Still indeed she didn't break down. "Didn't we long ago agree that what she believes is the principal thing for us?"
He recalled it, under her eyes, but it came as from long ago. "Oh yes. I can't deny it." Then he added: "So that if I stay—"
"It won't"—she was prompt—"be our fault."
"If Mrs. Lowder still, you mean, suspects us?"
"If she still suspects us. But she won't."
Kate gave it an emphasis that might have appeared to leave him nothing more; and he might in fact well have found nothing if he hadn't presently found: "But what if she doesn't accept me?"

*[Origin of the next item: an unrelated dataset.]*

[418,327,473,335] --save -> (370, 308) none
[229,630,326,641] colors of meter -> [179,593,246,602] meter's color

It produced in her a look of weariness that made the patience of her tone the next moment touch him. "You can but try."
"Naturally I can but try. Only, you see, one has to try a little hard to propose to a dying girl."

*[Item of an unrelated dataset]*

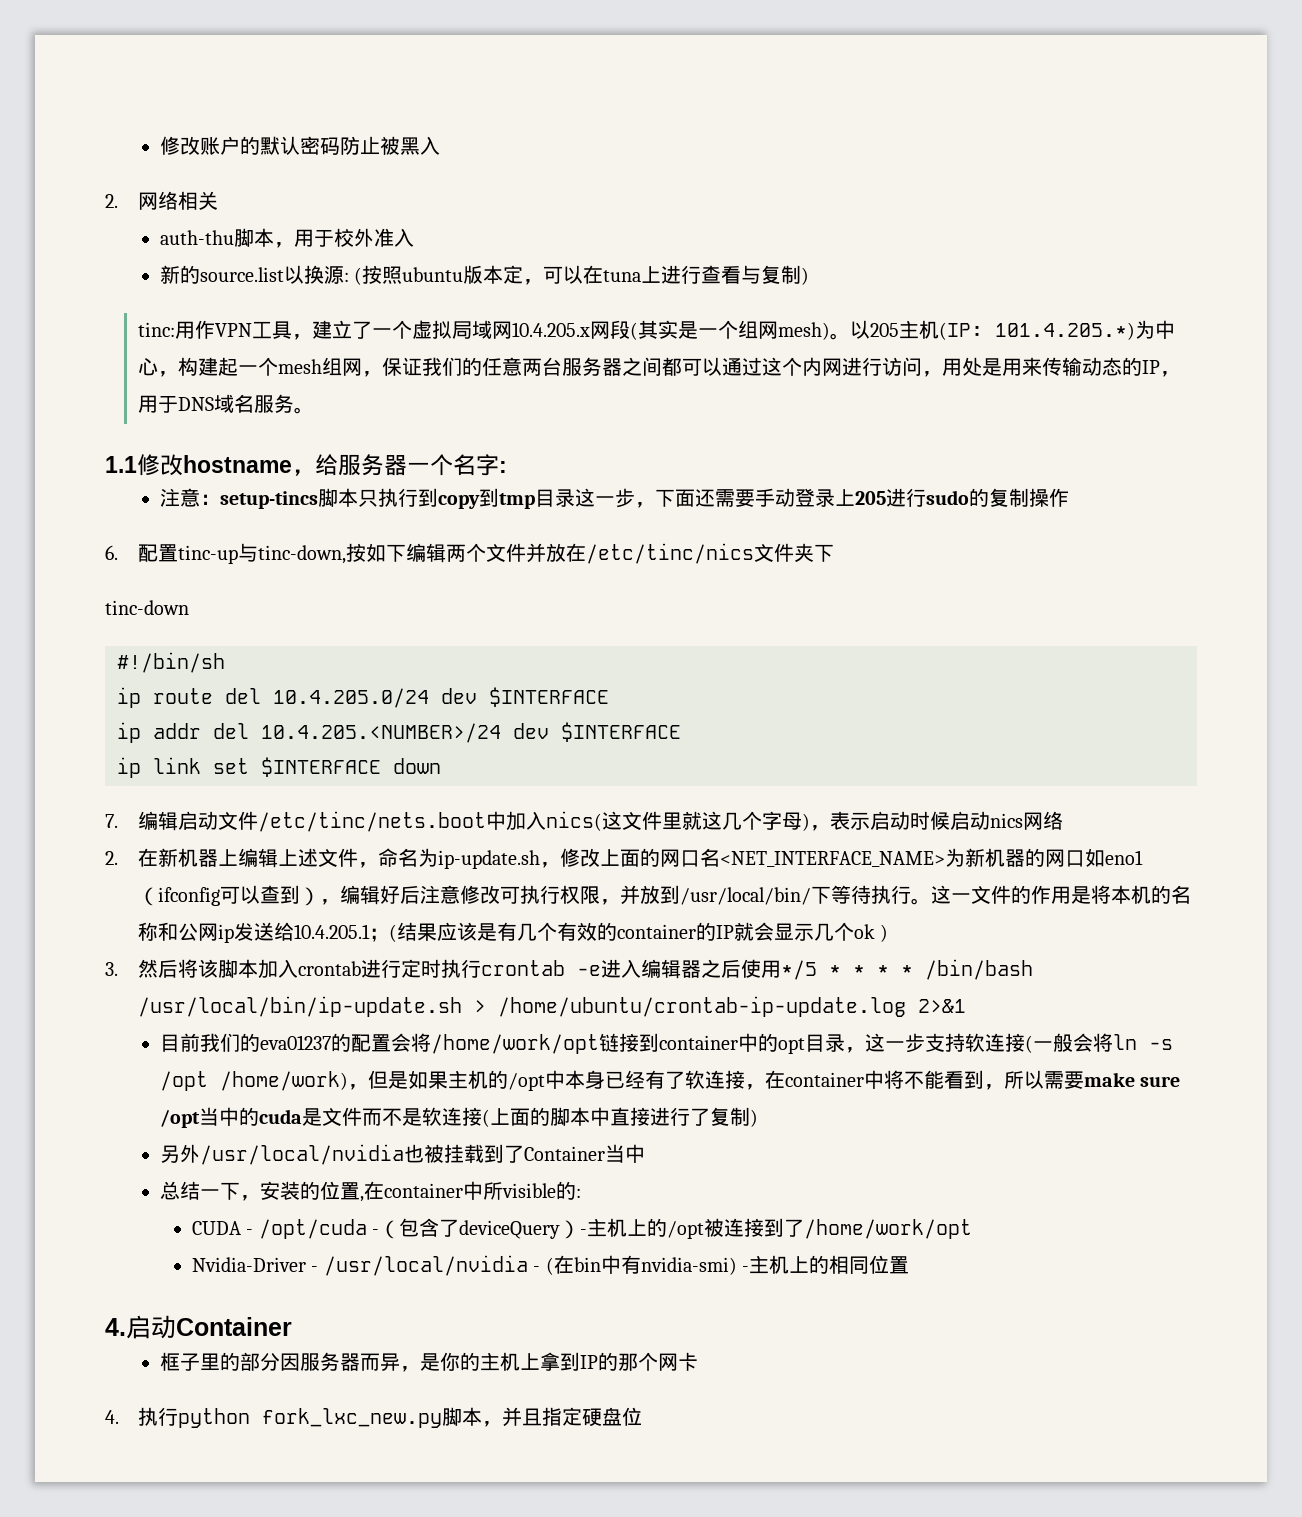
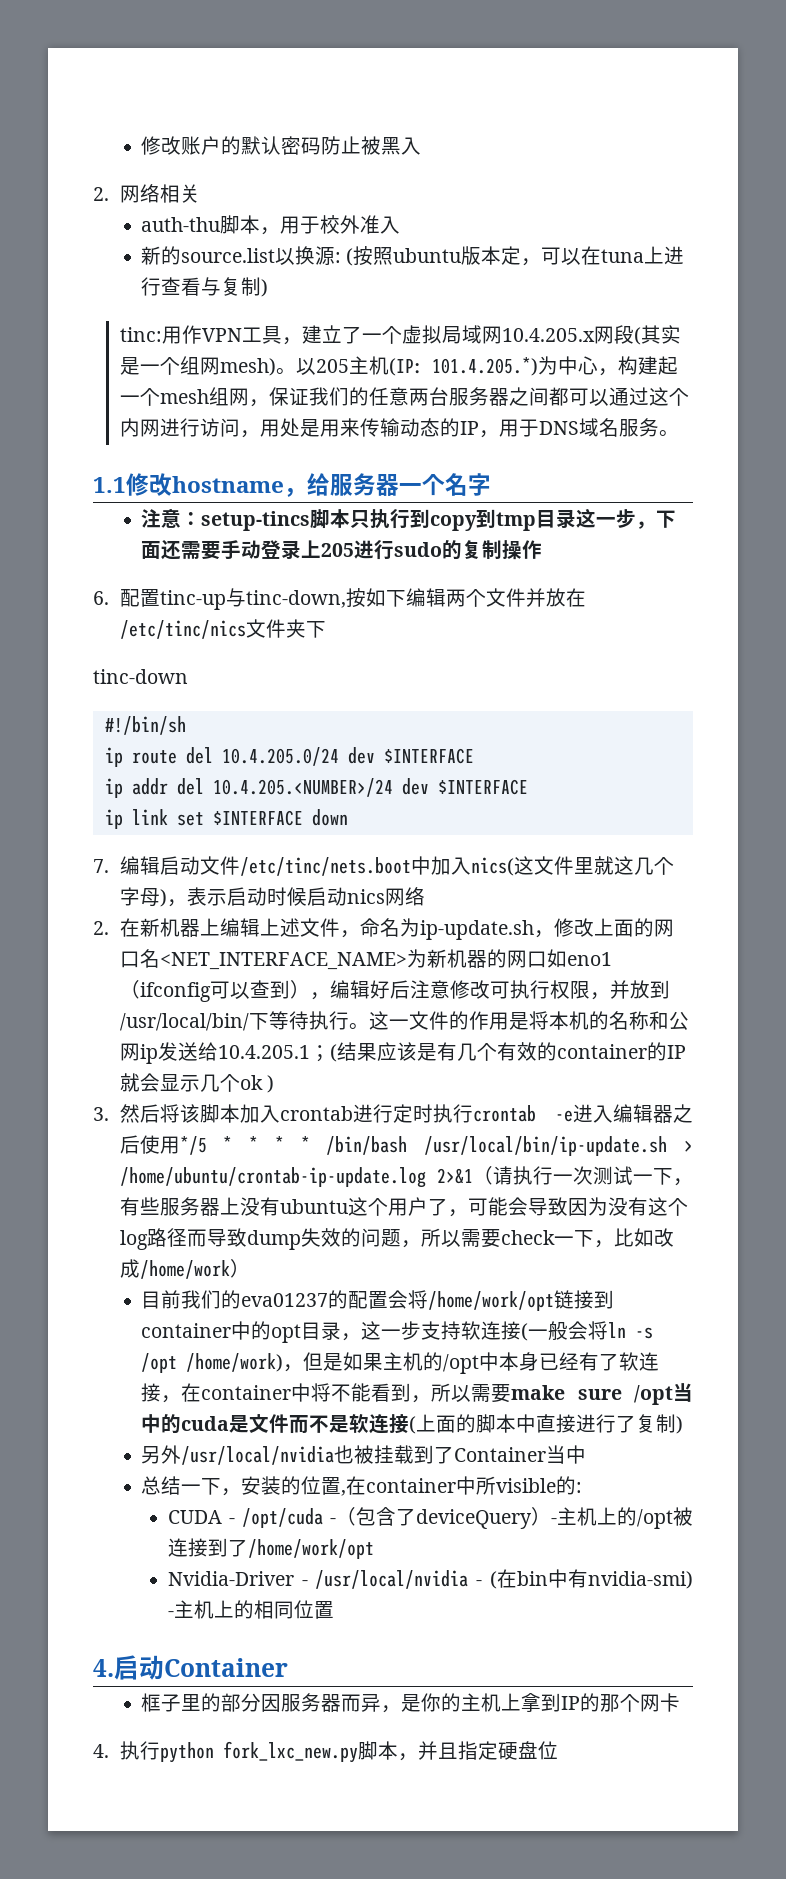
[499,461,507,473] : -> (491, 484) none
(966, 1006) none -> [473,1166,693,1186] [119,1197,688,1217] [119,1228,674,1250] [119,1259,250,1279] （请执行一次测试一下，有些服务器上没有ubuntu这个用户了，可能会导致因为没有这个log路径而导致dump失效的问题，所以需要check一下，比如改成/home/work）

"She isn't for you as if she's dying." It had determined in Kate the flash of justesse he could perhaps most, on consideration, have admired, since her retort touched the truth. There before him was the fact of how Milly to-night impressed him, and his companion, with her eyes in his own and pursuing his impression to the depths of them, literally now perched on the fact in triumph. She turned her head to where their friend was again in range, and it made him turn his, so that they watched a minute in concert. Milly, from the other side, happened at the moment to notice them, and she sent across toward them in response all the candour of her smile, the lustre of her pearls, the value of her life, the essence of her wealth. It brought them together again with faces made fairly grave by the reality she put into their plan. Kate herself grew a little pale for it, and they had for a time only a silence. The music, however, gay and vociferous, had broken out afresh and protected more than interrupted them. When Densher at last spoke it was under cover.
"I might stay, you know, without trying."
"Oh to stay is to try."
"To have for herself, you mean, the appearance of it?"
"I don't see how you can have the appearance more."